É esse o instante inevitável da (re)elaboração e da (re)significação que, paradoxalmente, nos apresenta e exibe hoje o que somos ou o que, não sendo, desejamos ou procuramos ser, independentemente das histórias já escritas na folha branca onde escrevemos.

quinta-feira, maio 03, 2012

OS COMÍCIOS DO PINGO DOCE OU O POPULISMO NO SEU MELHOR

 

1[8]Problematizar (trabalhando possibilidades outras) anuncia a todo o tempo perplexidades, busca continuadamente formas novas de olhar os problemas e desperta sem fim exercícios de pensamento que moldam leituras desafiadoras a naturalizações que, embaraçando a tentativa, estimulam o seu propósito. Estranhar o habitual e permitir a familiaridade do desconhecido requer uma disponibilidade treinada (aberta e diligente) na tarefa sempre árdua de divisar diferenças (presentes e ausentes) nos movimentos silenciosos das diferenciações articuladas que sossegam enrijadas no leito dos múltiplos interesses estabelecidos.

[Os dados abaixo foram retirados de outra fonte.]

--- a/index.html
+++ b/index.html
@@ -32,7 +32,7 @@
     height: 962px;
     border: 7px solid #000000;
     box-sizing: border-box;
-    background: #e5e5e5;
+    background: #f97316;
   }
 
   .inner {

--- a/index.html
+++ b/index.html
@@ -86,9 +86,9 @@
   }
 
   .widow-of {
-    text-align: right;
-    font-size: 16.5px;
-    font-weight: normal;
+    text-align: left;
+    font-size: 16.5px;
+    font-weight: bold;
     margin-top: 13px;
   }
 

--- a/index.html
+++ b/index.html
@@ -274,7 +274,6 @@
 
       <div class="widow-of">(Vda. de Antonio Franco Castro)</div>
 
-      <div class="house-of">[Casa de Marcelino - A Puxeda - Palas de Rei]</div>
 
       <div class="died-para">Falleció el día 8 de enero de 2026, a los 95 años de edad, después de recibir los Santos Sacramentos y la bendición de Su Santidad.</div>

Para quem não alenta nem se fundamenta em rebanhos de espécie duvidosa, as demonstrações populares de desmedido espavento são sempre vistas com o olhar crítico da tolerância exigente. As evidências da numerosidade arrastam consigo (vezes sem conta) a possibilidade de achacados populismos que se corporizam nas imperfeições civilizacionais, quando não nas penúrias de toda a ordem, nas desesperanças da vida ou em crises presentes de futuros adiados. Se alguns políticos (ou políticas) exploram tais particularidades, os mercados possuem delas um saber feito pelas agulhas e linhas com que se cosem.

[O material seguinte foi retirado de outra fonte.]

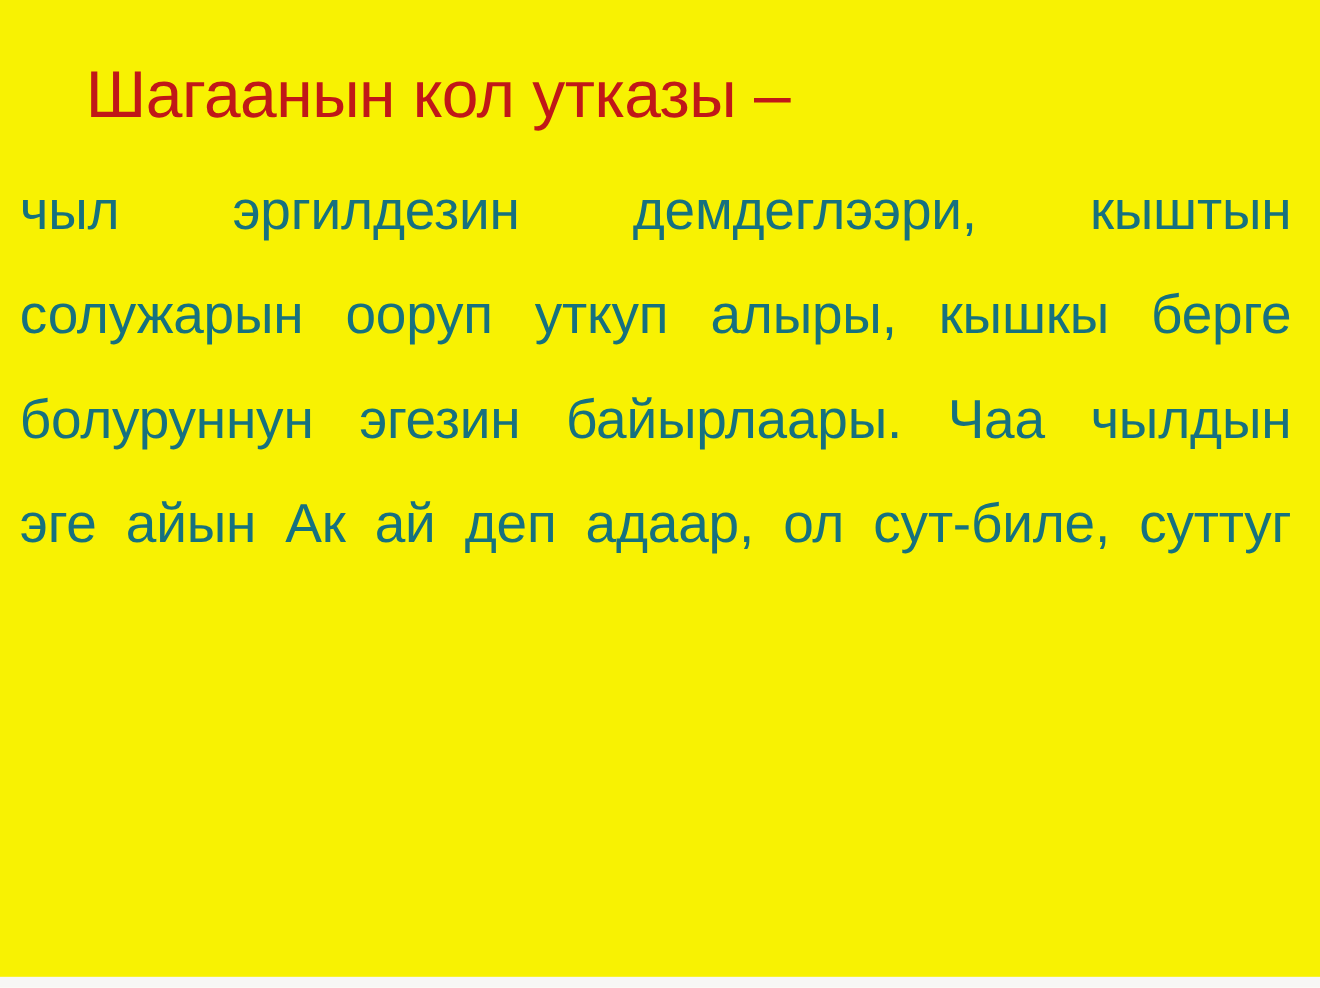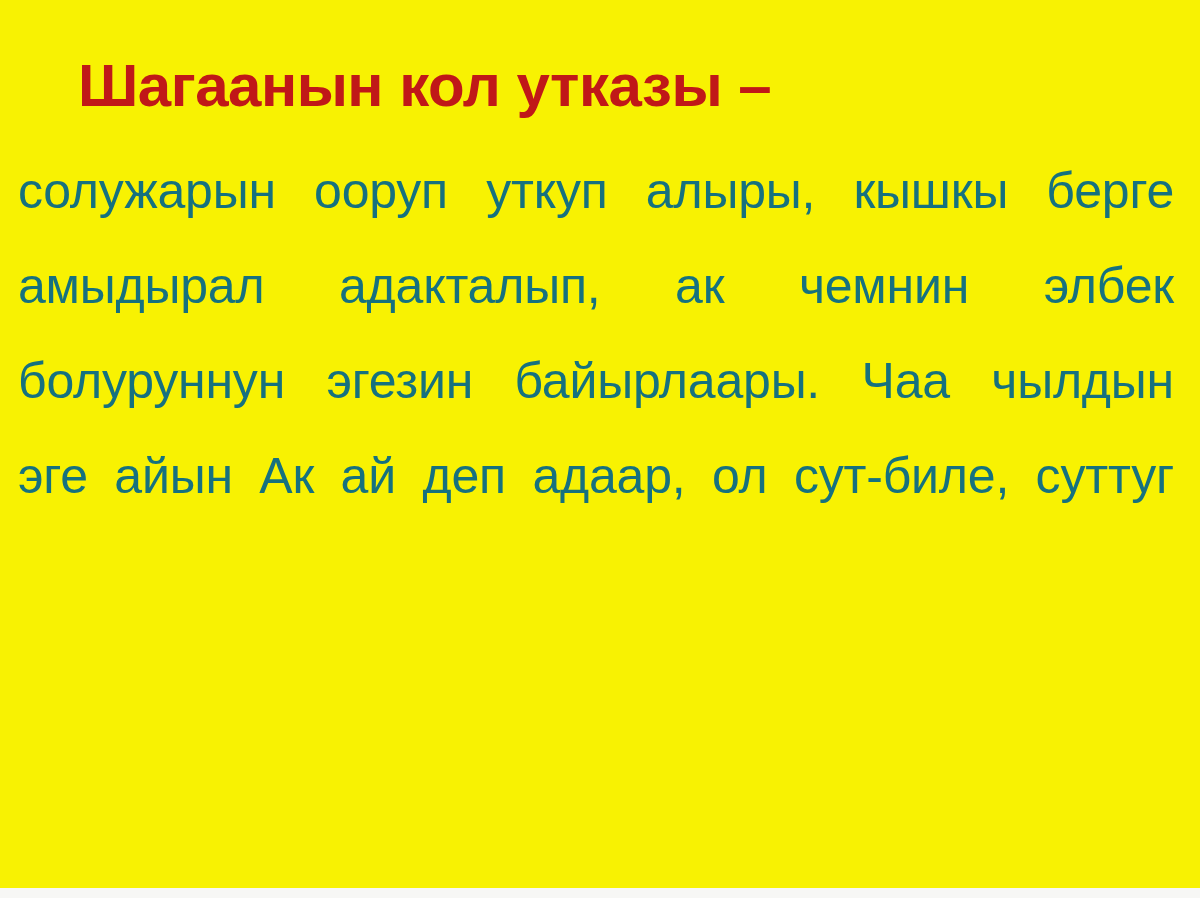--- a/index.html
+++ b/index.html
@@ -46,7 +46,7 @@
     margin: 0;
     padding: 0;
     font-size: 60px;
-    font-weight: 700;
+    font-weight: 400;
     line-height: 1.0;
     color: #c01818;
     letter-spacing: -0.5px;

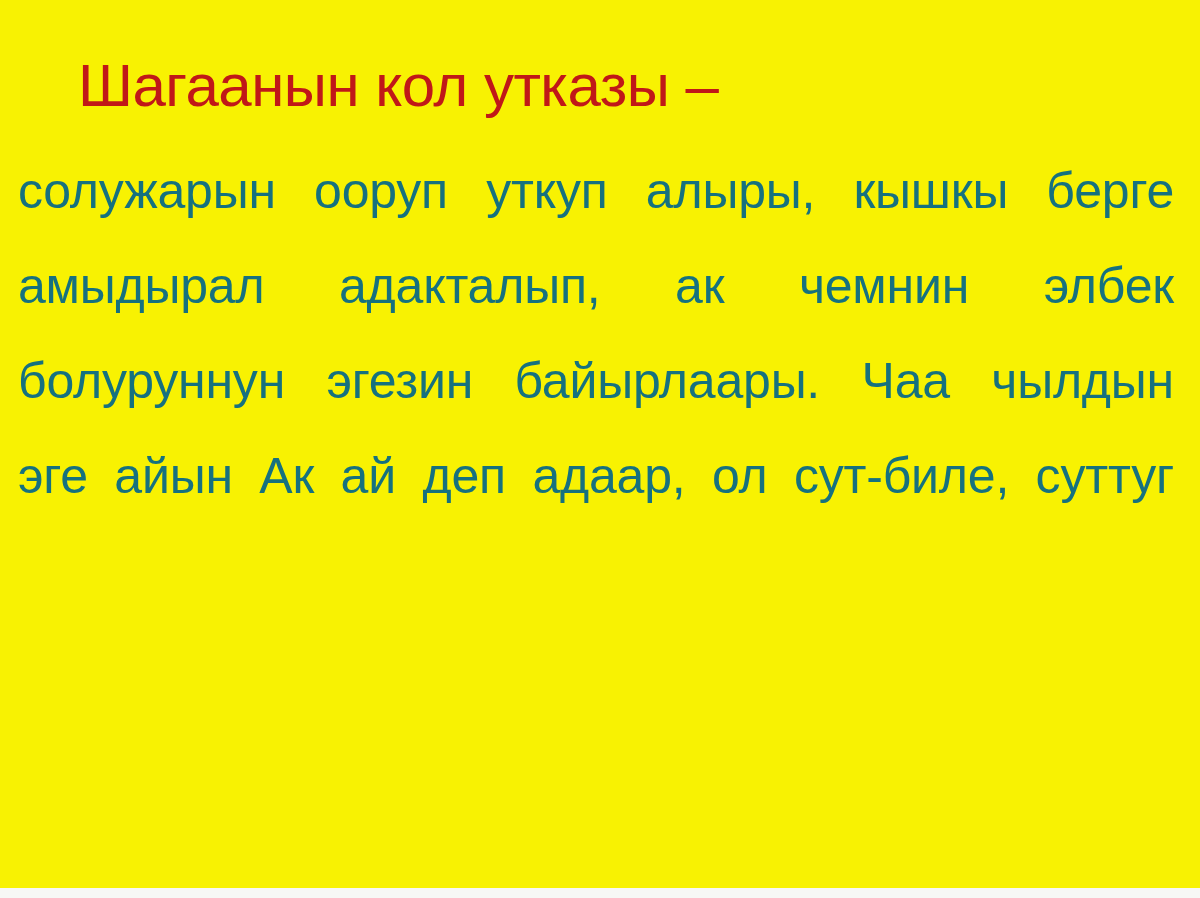--- a/index.html
+++ b/index.html
@@ -94,6 +94,7 @@
     <h1 class="title">Шагаанын кол утказы –</h1>
 
     <div class="body-text">
+      <span class="tline">чыл эргилдезин демдеглээри, кыштын</span>
       <span class="tline">солужарын ооруп уткуп алыры, кышкы берге</span>
       <span class="tline">амыдырал адакталып, ак чемнин элбек</span>
       <span class="tline">болуруннун эгезин байырлаары. Чаа чылдын</span>

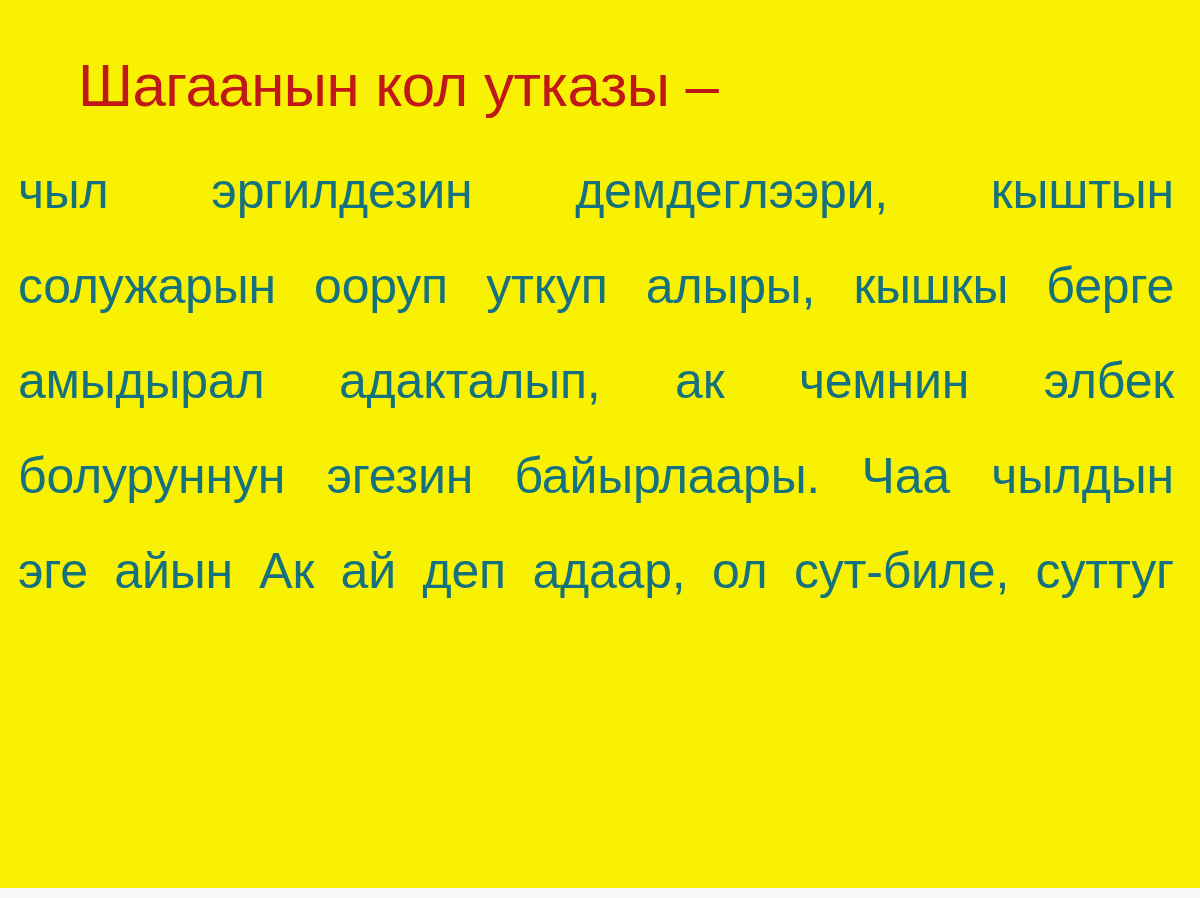--- a/index.html
+++ b/index.html
@@ -96,7 +96,6 @@
     <div class="body-text">
       <span class="tline">чыл эргилдезин демдеглээри, кыштын</span>
       <span class="tline">солужарын ооруп уткуп алыры, кышкы берге</span>
-      <span class="tline">амыдырал адакталып, ак чемнин элбек</span>
       <span class="tline">болуруннун эгезин байырлаары. Чаа чылдын</span>
       <span class="tline">эге айын Ак ай деп адаар, ол сут-биле, суттуг</span>
     </div>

Assim pensando, diria que a soberania de um qualquer populismo (político ou mercantil), numa sociedade tutelada por culturas de propaganda, nutre-se da exaltação de consumismos diversos com a cumplicidade sempre pronta e enérgica dos enredos mediáticos habilmente dóceis e (sobretudo) artificiosamente criativos. O irresistível anunciado, a necessidade fabricada, o desassossego excitado, tornam voluntário um gesto que (na sombra) embala o humano que nele se deixa adormecer. A necessidade desobriga-se assim da liberdade e da dignidade e amamenta o “kitsch” ardiloso que se alastra transversalmente por campos dispersos, todos eles submetidos (hoje, mais do que nunca) à lógica mercantil que nos incompleta.

A campanha do Pingo Doce, vale o que vale mas vale, no essencial, por que se entranha num espécime de populismo universalizado que, por muitas cambalhotas argumentativas que se deem, não deixa de constituir apenas mais uma forma (manhosa e, talvez por isso, rentável) de desumanização e, já agora, de revivalismo ideológico. O populismo sempre se revelou como meio expedito e despudorado de conservação ou de conquistas de poder(es). Neste particular, qualquer pessoa de bom senso não pode deixar de reconhecer que o Pingo Doce não se quis prestar à virtude da generosidade ou de uma outra qualquer grandeza humana ou social. O Pingo Doce foi apenas e simplesmente oportunista. Fez marketing, fez negócio e não deixou de fazer política. O 1º de Maio era a data conveniente para a convergência de tantos fazeres sem causa moral alguma. O populismo no seu melhor.